→ To do: Beneath this line are the data; copy exactly the part of them that opens with the line containing "font-weight: normal ->" and closes with the line containing "<div>во діакона, а", and only that part.

→ Entries provided:
•••
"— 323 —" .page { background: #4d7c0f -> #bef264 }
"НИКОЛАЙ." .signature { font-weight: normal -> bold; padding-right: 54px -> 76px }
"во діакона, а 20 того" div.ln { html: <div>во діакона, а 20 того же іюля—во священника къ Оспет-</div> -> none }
•••
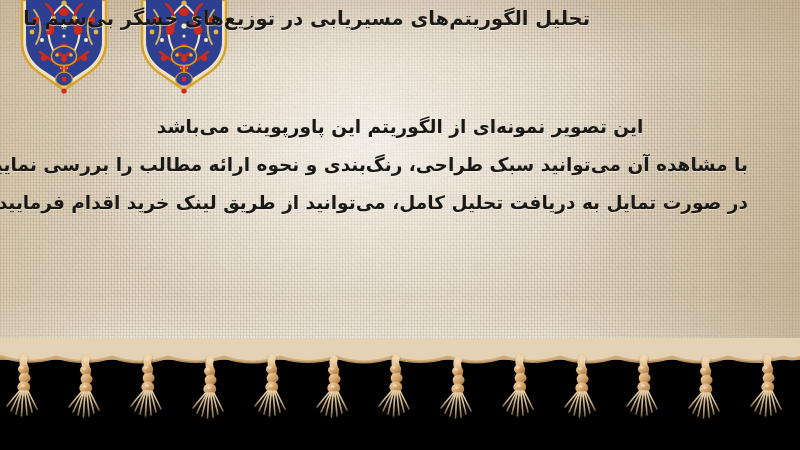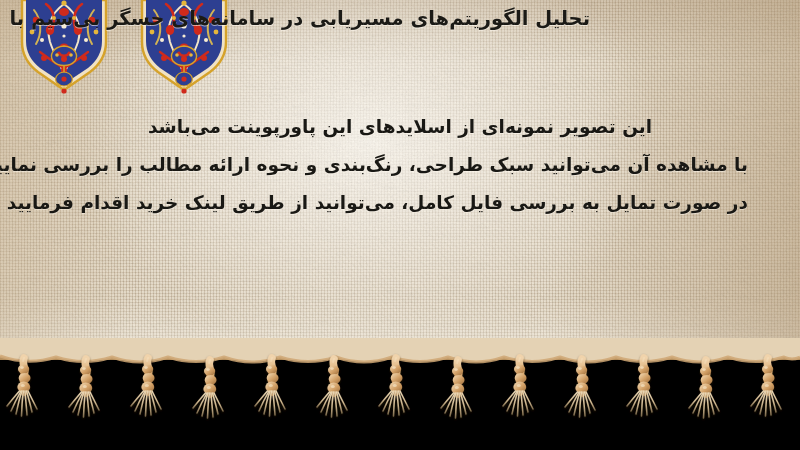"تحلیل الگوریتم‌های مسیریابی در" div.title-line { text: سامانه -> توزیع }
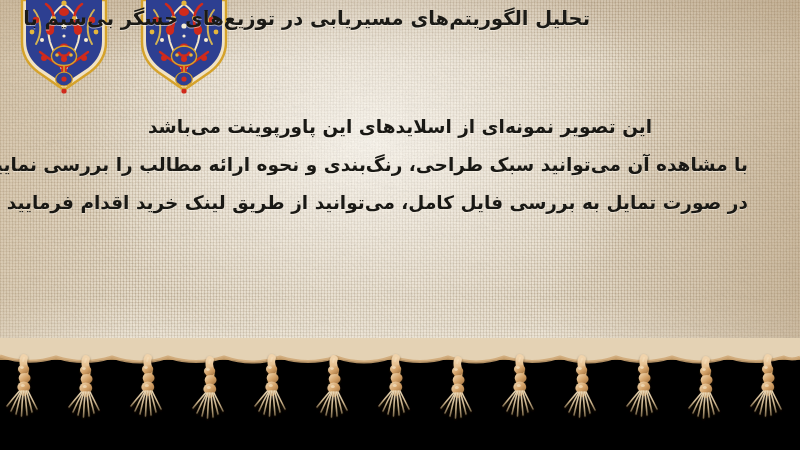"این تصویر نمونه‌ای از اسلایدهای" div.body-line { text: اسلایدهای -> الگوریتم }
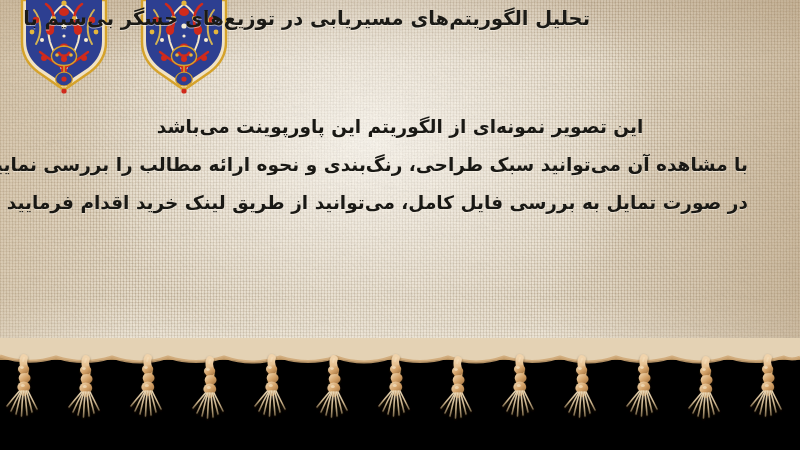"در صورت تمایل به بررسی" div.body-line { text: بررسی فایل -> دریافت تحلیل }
•••
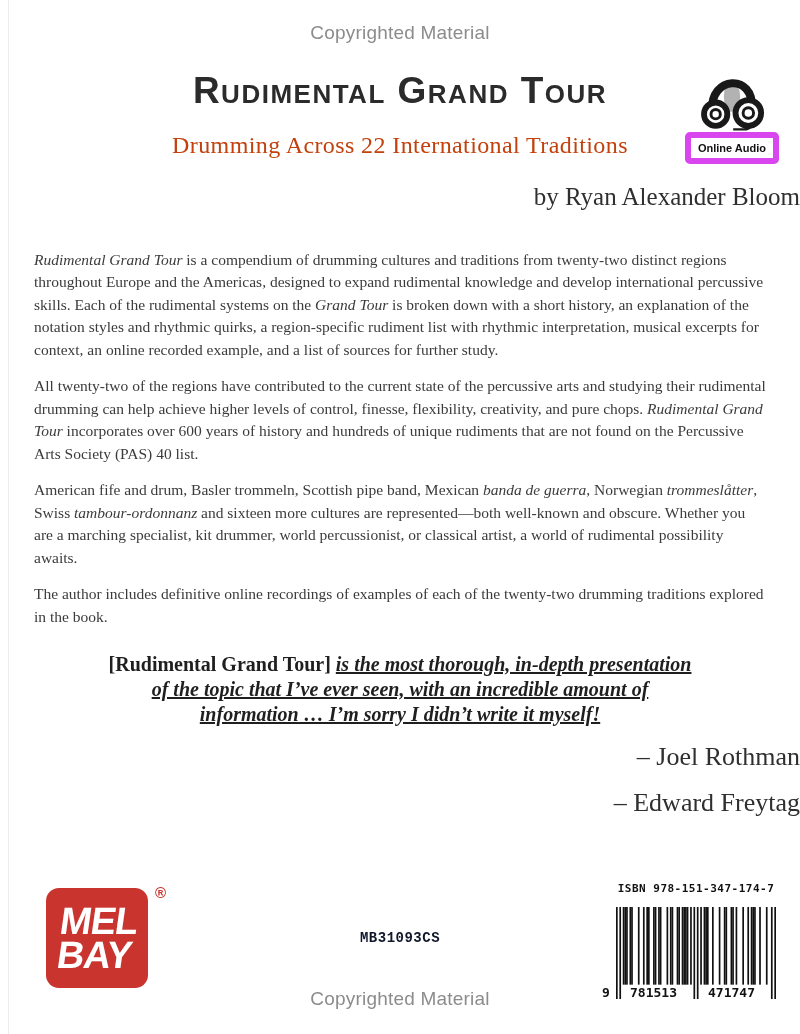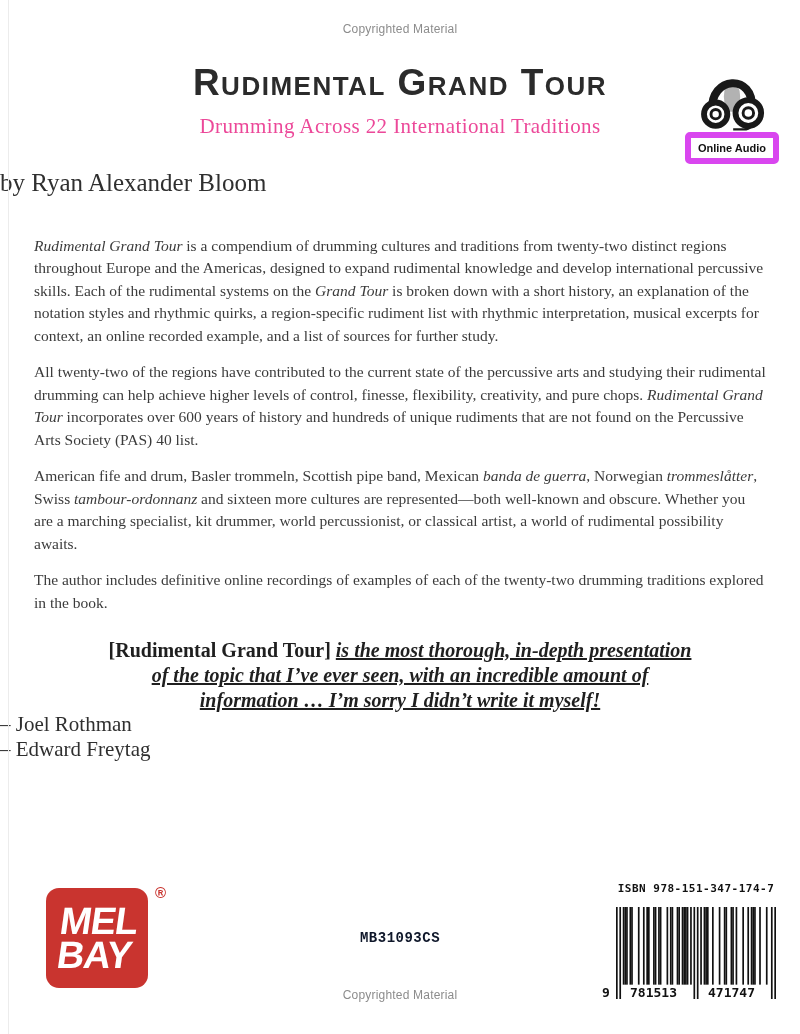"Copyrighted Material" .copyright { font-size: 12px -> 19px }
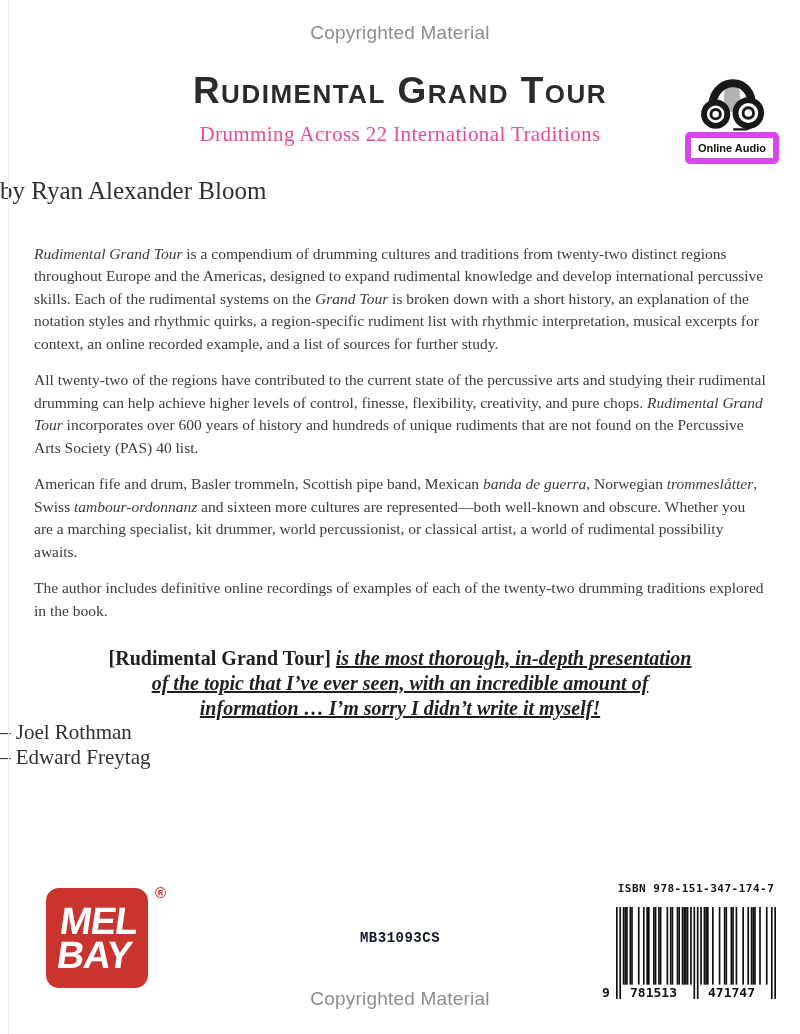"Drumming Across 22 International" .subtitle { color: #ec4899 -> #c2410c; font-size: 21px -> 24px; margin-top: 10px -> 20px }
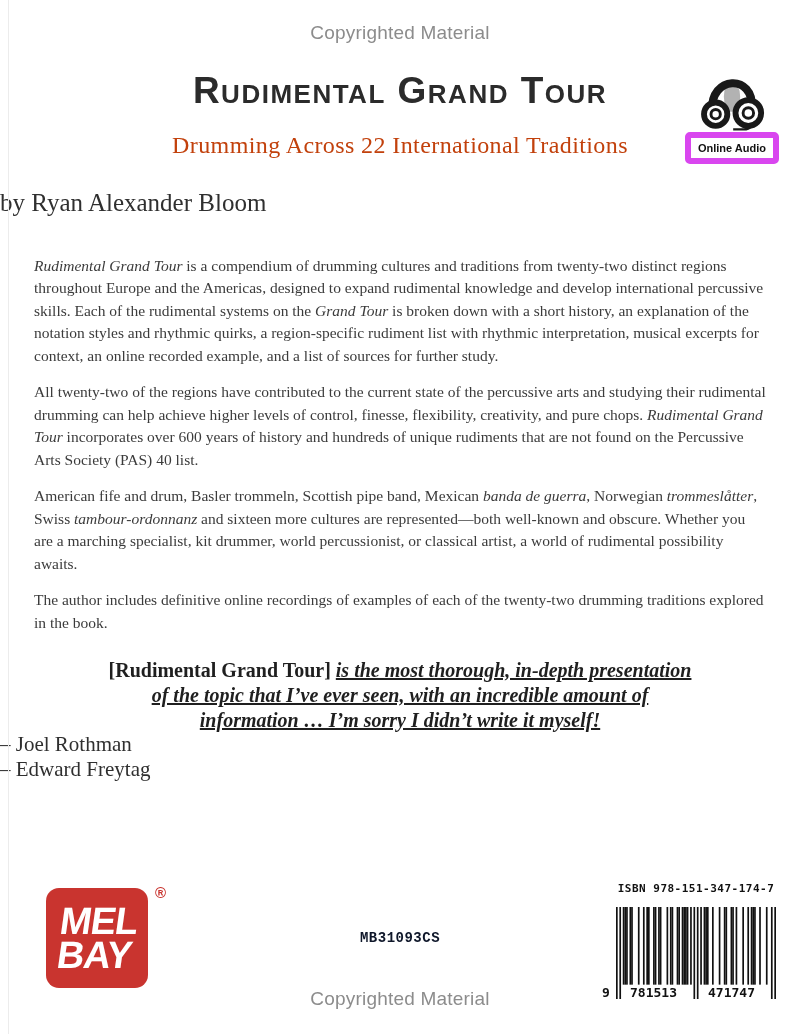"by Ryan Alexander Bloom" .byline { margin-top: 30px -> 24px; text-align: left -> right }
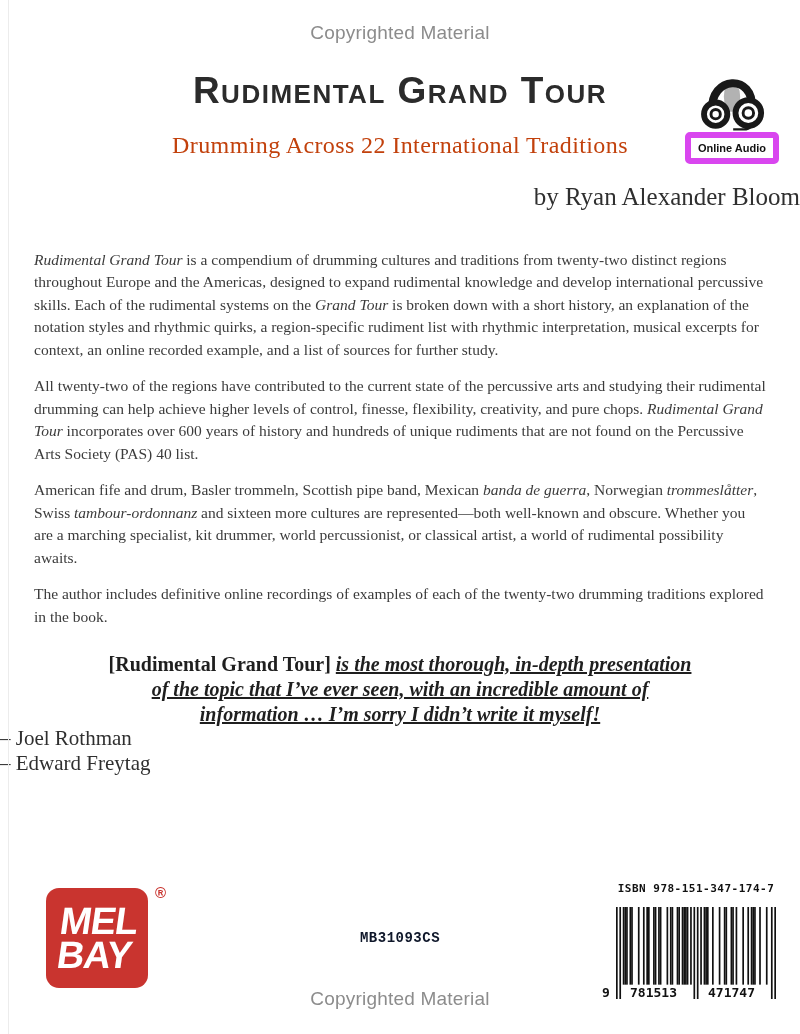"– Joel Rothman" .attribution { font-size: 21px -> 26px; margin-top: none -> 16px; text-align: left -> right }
•••
→ Result of the exercise:
"НИКОЛАЙ." .signature { font-weight: normal -> bold; padding-right: 54px -> 76px }
"во діакона, а 20 того" div.ln { html: <div>во діакона, а 20 того же іюля—во священника къ Оспет-</div> -> none }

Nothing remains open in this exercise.